Sustainable economic stability means a continuously fixed exchange rate, financial stability free from parallel spending and waste of public funds, and a commercial stability reflected in reduced prices for basic goods, medicine, and the necessities of life for the ordinary citizen. This is the responsibility of the Ministry of Economy, which is currently dormant. To date, we have not seen or heard of a meeting that gathers the representatives of the three policies— the Governor of the Central Bank of Libya, the Minister of Finance, and the Minister of Economy— to discuss the intertwined policies. They are each working independently.
It is evident that the Ministries of Finance and Economy are not concerned with fluctuations in the exchange rate. They leave it to the Central Bank to perform a miracle by handling the exchange rate and providing hard currency, which, in turn, depends solely on oil sales. If oil ports are closed or if oil prices fall below $72 per barrel, the Ministry of Finance will be unable to pay salaries.
Reform begins with fiscal policy first, before monetary policy, because fiscal policy controls revenue collection and expenditure. If expenditure contradicts or conflicts with monetary policy, it will certainly undermine it. Here, the blame falls on the Central Bank, which is criticized for failing in its monetary policy, but the real issue lies in the fiscal and commercial policies that have not aligned with the monetary policy.

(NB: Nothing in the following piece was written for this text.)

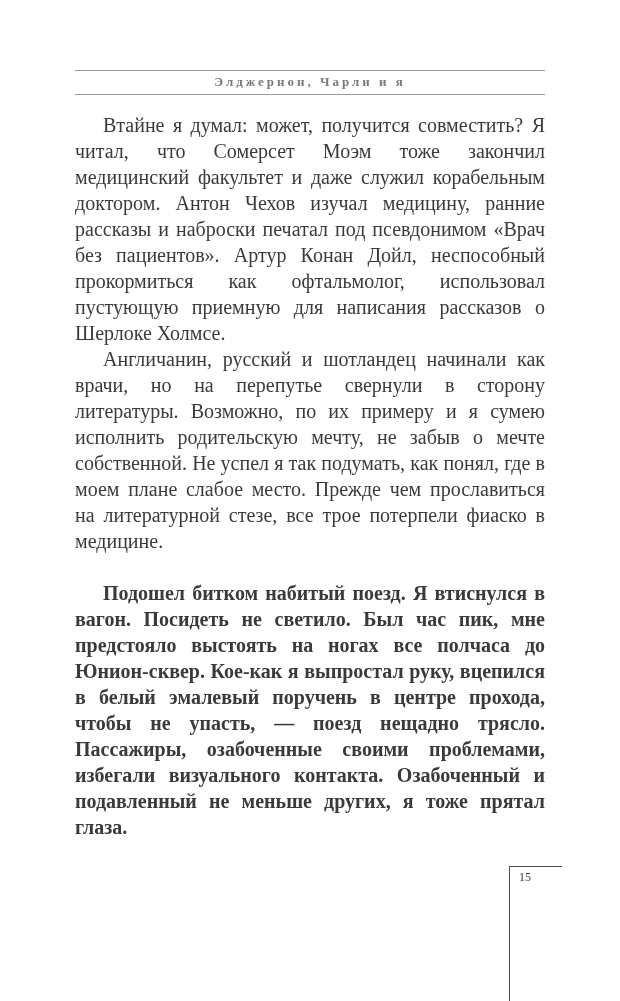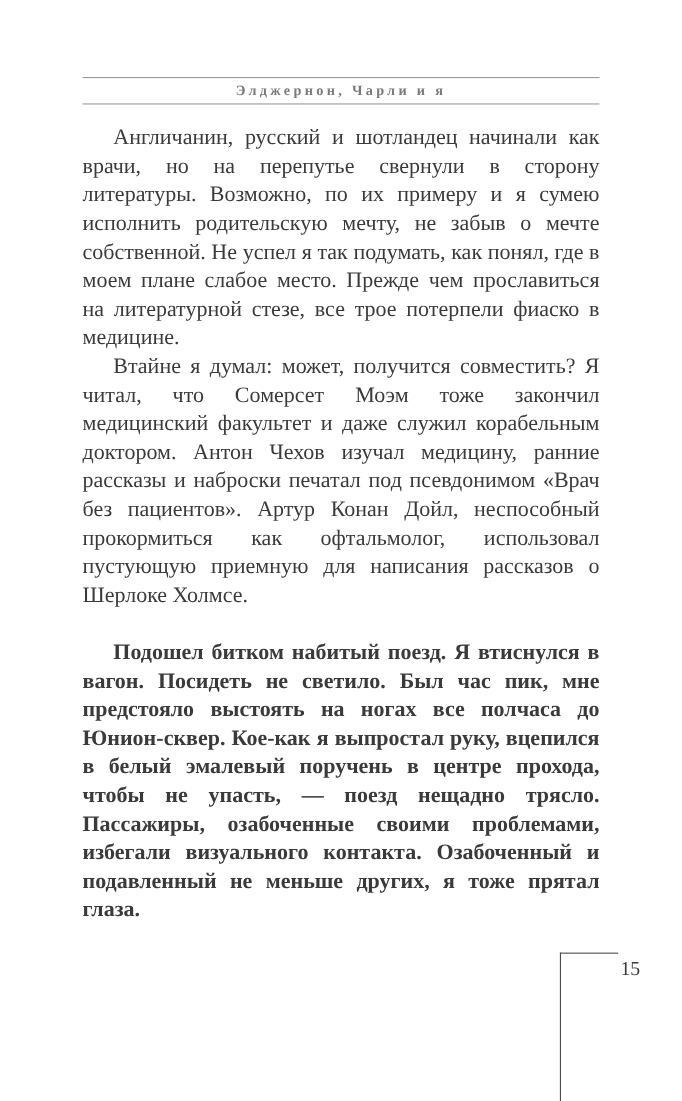"Англичанин, русский и шотландец начинали" p { order: before "Втайне я думал: может, получится" -> after "Втайне я думал: может, получится" }
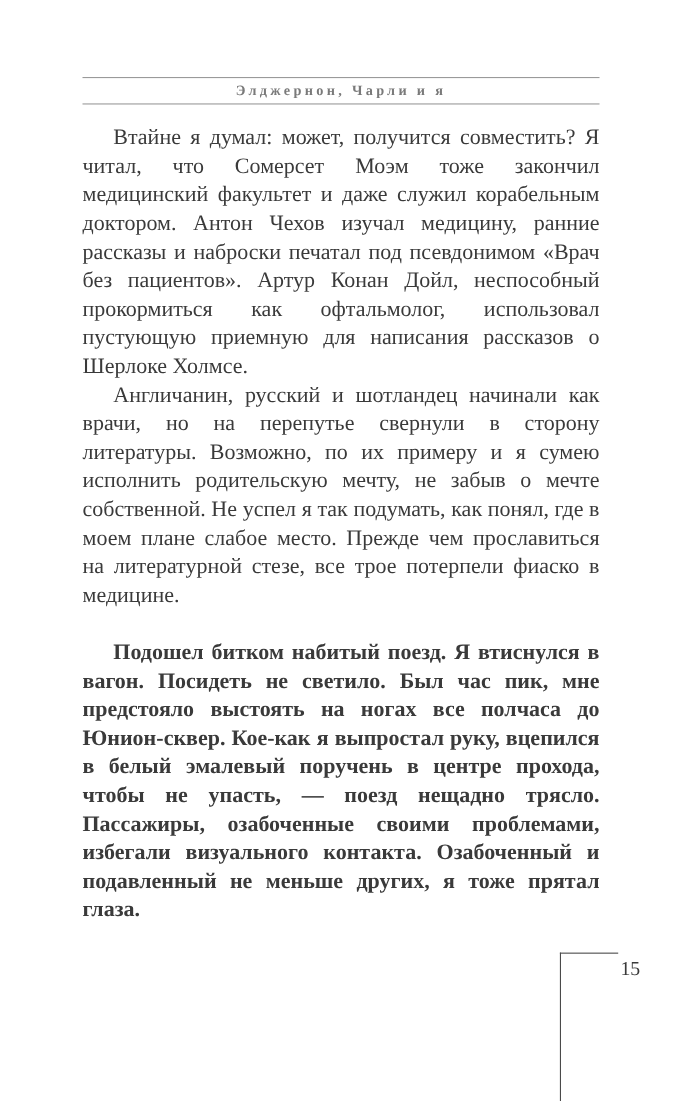"15" .folio { font-size: 18px -> 12px; margin-left: 45px -> none }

Therefore, it is premature to judge the measures taken by the Central Bank. They represent a step in the right direction, but they are temporary and will not last beyond six months to a year unless fiscal and commercial policies align. Otherwise, the Central Bank will be unable to maintain a stable exchange rate and will struggle to provide hard currency for the two competing governments—one in the east and one in the west—due to parallel spending. The concern with these measures is that they were implemented all at once, which could succeed but is questionable, given the aforementioned risks. They could also fail, leading to worse consequences.
As for this year, I, along with some colleagues in the banking sector, believe the Central Bank should have delayed certain measures until a meeting with its board of directors could formulate a strategy for monetary policy. This meeting should include the Ministries of Finance and Economy to establish a unified national strategy for monetary, fiscal, and commercial policies aimed at ensuring exchange rate stability, controlling parallel spending, consolidating a unified budget for both governments, and addressing food and medicine prices to improve the living conditions of the Libyan people. This approach is essential to avoid a scenario where monetary policy remains stable temporarily, but a year later, things could take a turn for the worse, God forbid.”